*Activity*.
Please output the listing exactly as it stands, but omit any images.
*** Begin section ***
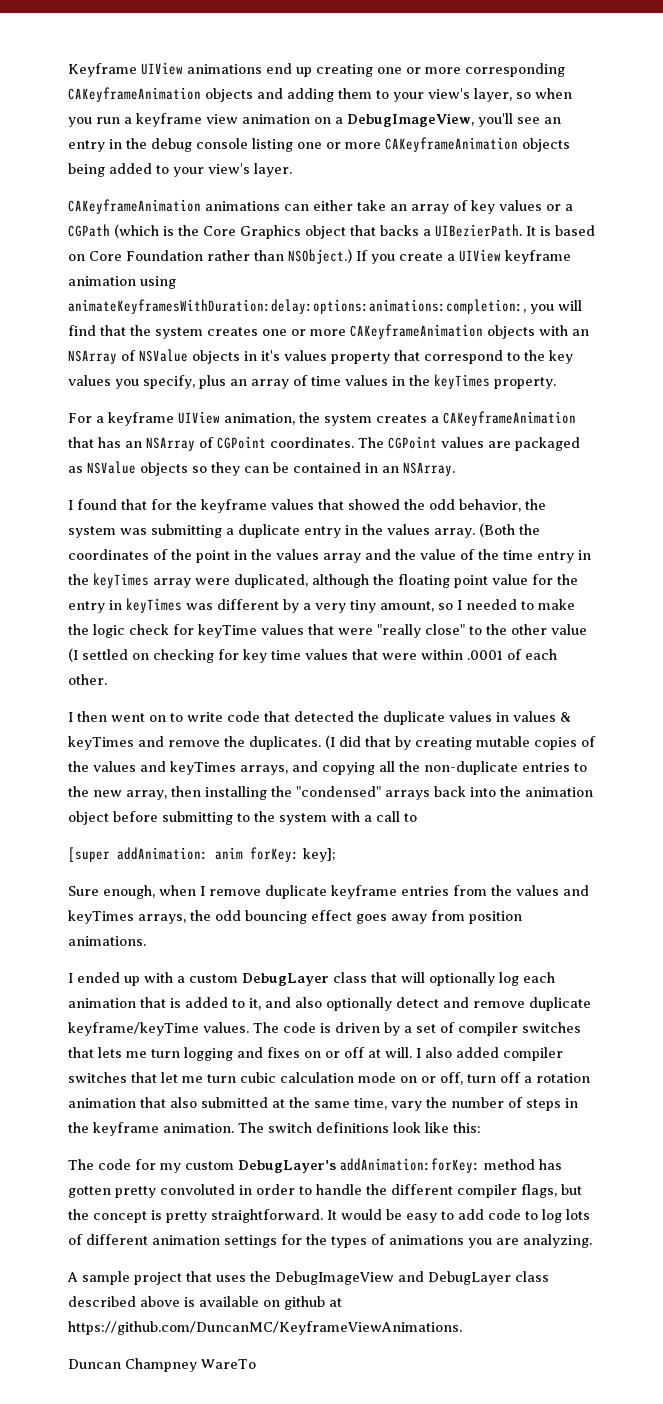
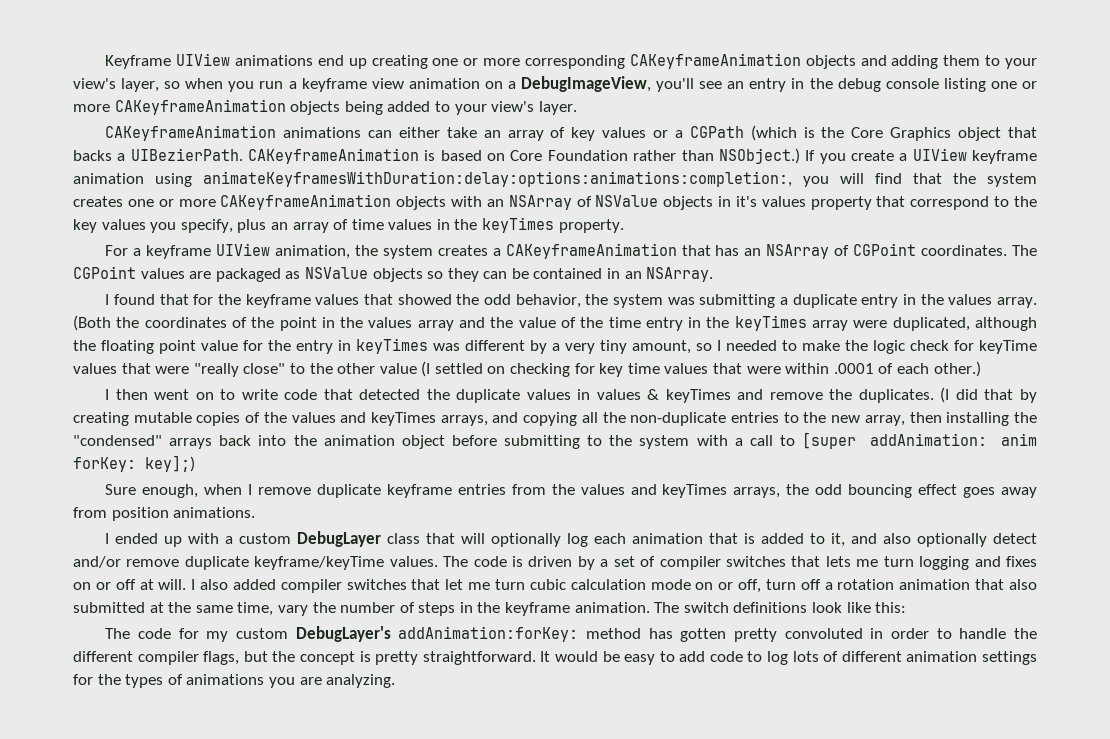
- It is based on Core Foundation rather than NSObject.)
+ CAKeyframeAnimation is based on Core Foundation rather than NSObject.)
- (Both the coordinates of the point in the values array and the value of the time entry in the keyTimes array were duplicated, although the floating point value for the entry in keyTimes was different by a very tiny amount, so I needed to make the logic check for keyTime values that were "really close" to the other value (I settled on checking for key time values that were within .0001 of each other.
+ (Both the coordinates of the point in the values array and the value of the time entry in the keyTimes array were duplicated, although the floating point value for the entry in keyTimes was different by a very tiny amount, so I needed to make the logic check for keyTime values that were "really close" to the other value (I settled on checking for key time values that were within .0001 of each other.)
- (I did that by creating mutable copies of the values and keyTimes arrays, and copying all the non-duplicate entries to the new array, then installing the "condensed" arrays back into the animation object before submitting to the system with a call to
- [super addAnimation: anim forKey: key];
+ (I did that by creating mutable copies of the values and keyTimes arrays, and copying all the non-duplicate entries to the new array, then installing the "condensed" arrays back into the animation object before submitting to the system with a call to [super addAnimation: anim forKey: key];)
- I ended up with a custom DebugLayer class that will optionally log each animation that is added to it, and also optionally detect and remove duplicate keyframe/keyTime values.
+ I ended up with a custom DebugLayer class that will optionally log each animation that is added to it, and also optionally detect and/or remove duplicate keyframe/keyTime values.
- A sample project that uses the DebugImageView and DebugLayer class described above is available on github at https://github.com/DuncanMC/KeyframeViewAnimations.
- Duncan Champney WareTo

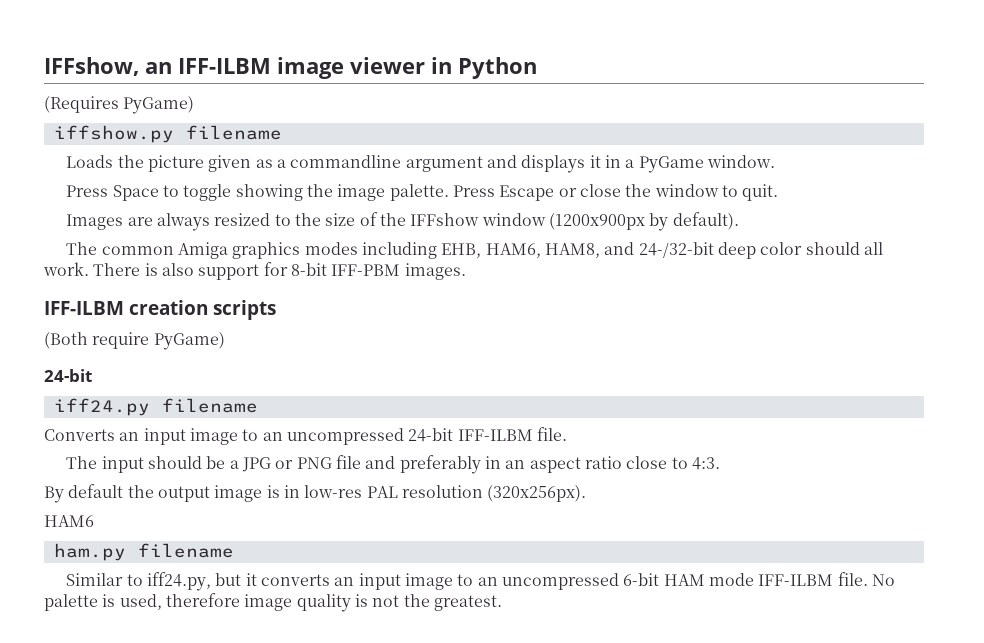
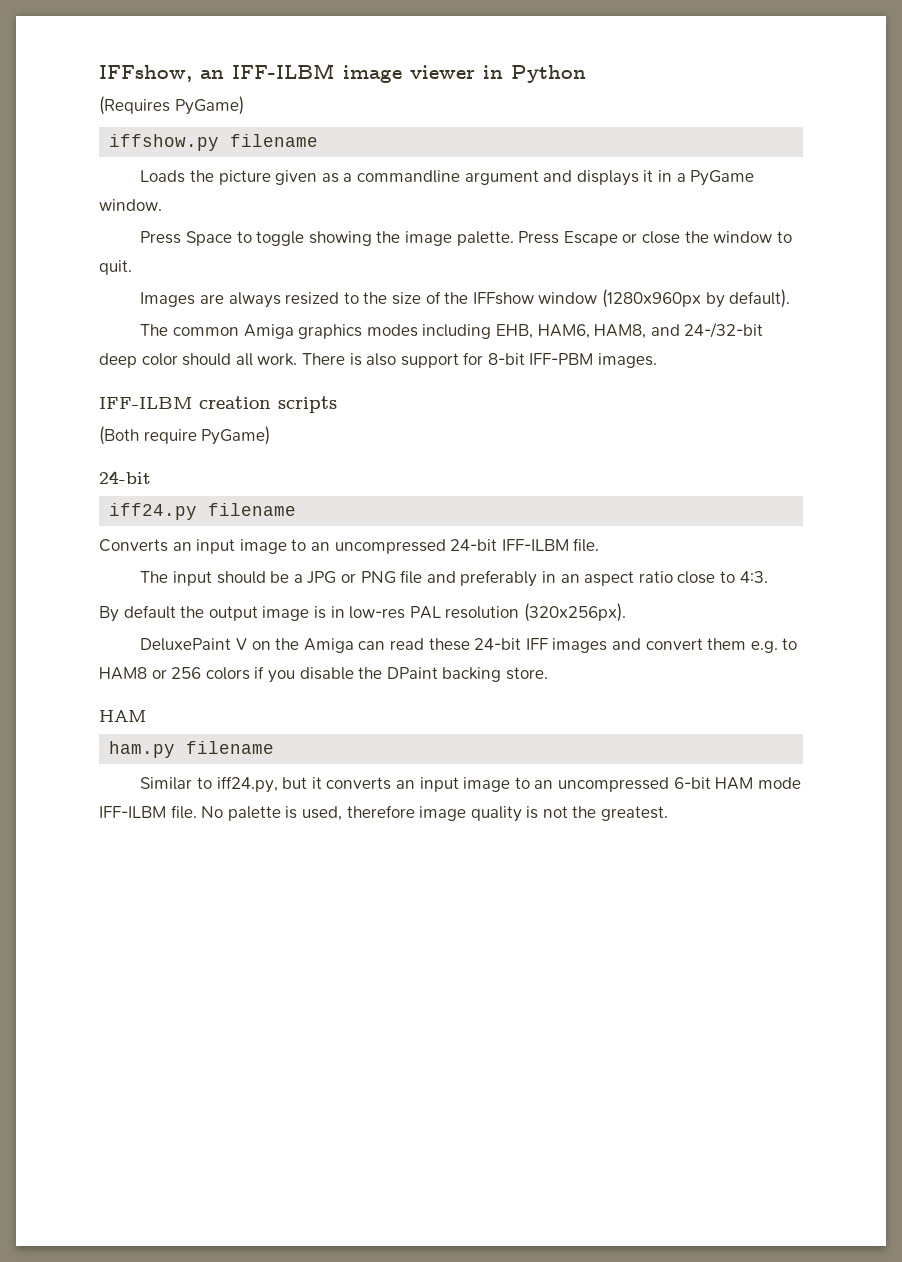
- Images are always resized to the size of the IFFshow window (1200x900px by default).
+ Images are always resized to the size of the IFFshow window (1280x960px by default).
- HAM6
+ DeluxePaint V on the Amiga can read these 24-bit IFF images and convert them e.g. to HAM8 or 256 colors if you disable the DPaint backing store.
+ HAM

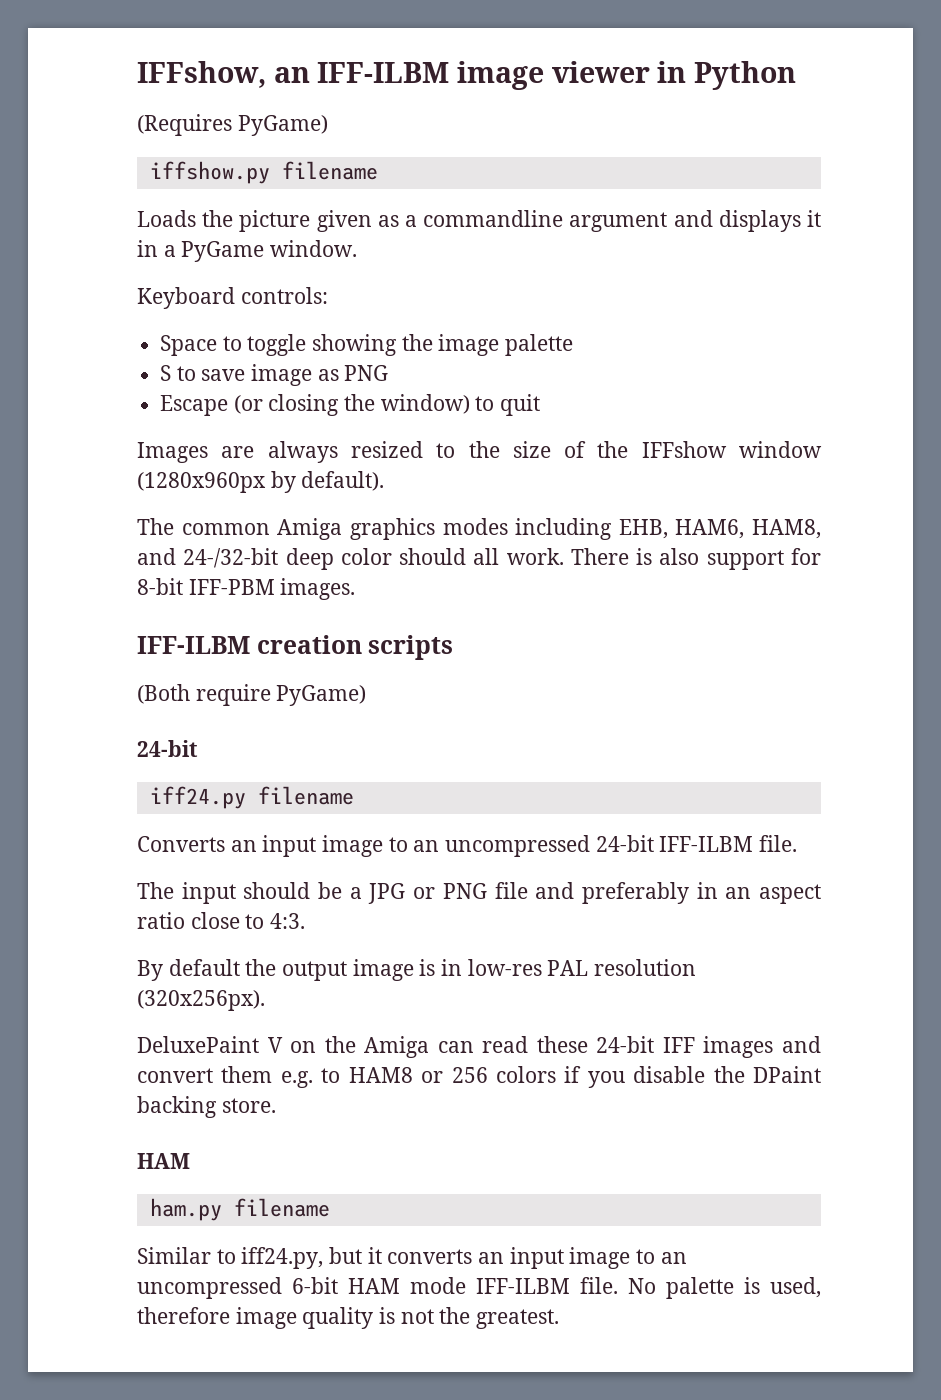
- Press Space to toggle showing the image palette. Press Escape or close the window to quit.
+ Keyboard controls:
+ Space to toggle showing the image palette
+ S to save image as PNG
+ Escape (or closing the window) to quit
*** End section ***
*Task answer*.
- It is based on Core Foundation rather than NSObject.)
+ CAKeyframeAnimation is based on Core Foundation rather than NSObject.)
- (Both the coordinates of the point in the values array and the value of the time entry in the keyTimes array were duplicated, although the floating point value for the entry in keyTimes was different by a very tiny amount, so I needed to make the logic check for keyTime values that were "really close" to the other value (I settled on checking for key time values that were within .0001 of each other.
+ (Both the coordinates of the point in the values array and the value of the time entry in the keyTimes array were duplicated, although the floating point value for the entry in keyTimes was different by a very tiny amount, so I needed to make the logic check for keyTime values that were "really close" to the other value (I settled on checking for key time values that were within .0001 of each other.)
- (I did that by creating mutable copies of the values and keyTimes arrays, and copying all the non-duplicate entries to the new array, then installing the "condensed" arrays back into the animation object before submitting to the system with a call to
- [super addAnimation: anim forKey: key];
+ (I did that by creating mutable copies of the values and keyTimes arrays, and copying all the non-duplicate entries to the new array, then installing the "condensed" arrays back into the animation object before submitting to the system with a call to [super addAnimation: anim forKey: key];)
- I ended up with a custom DebugLayer class that will optionally log each animation that is added to it, and also optionally detect and remove duplicate keyframe/keyTime values.
+ I ended up with a custom DebugLayer class that will optionally log each animation that is added to it, and also optionally detect and/or remove duplicate keyframe/keyTime values.
- A sample project that uses the DebugImageView and DebugLayer class described above is available on github at https://github.com/DuncanMC/KeyframeViewAnimations.
- Duncan Champney WareTo

- Images are always resized to the size of the IFFshow window (1200x900px by default).
+ Images are always resized to the size of the IFFshow window (1280x960px by default).
- HAM6
+ DeluxePaint V on the Amiga can read these 24-bit IFF images and convert them e.g. to HAM8 or 256 colors if you disable the DPaint backing store.
+ HAM

- Press Space to toggle showing the image palette. Press Escape or close the window to quit.
+ Keyboard controls:
+ Space to toggle showing the image palette
+ S to save image as PNG
+ Escape (or closing the window) to quit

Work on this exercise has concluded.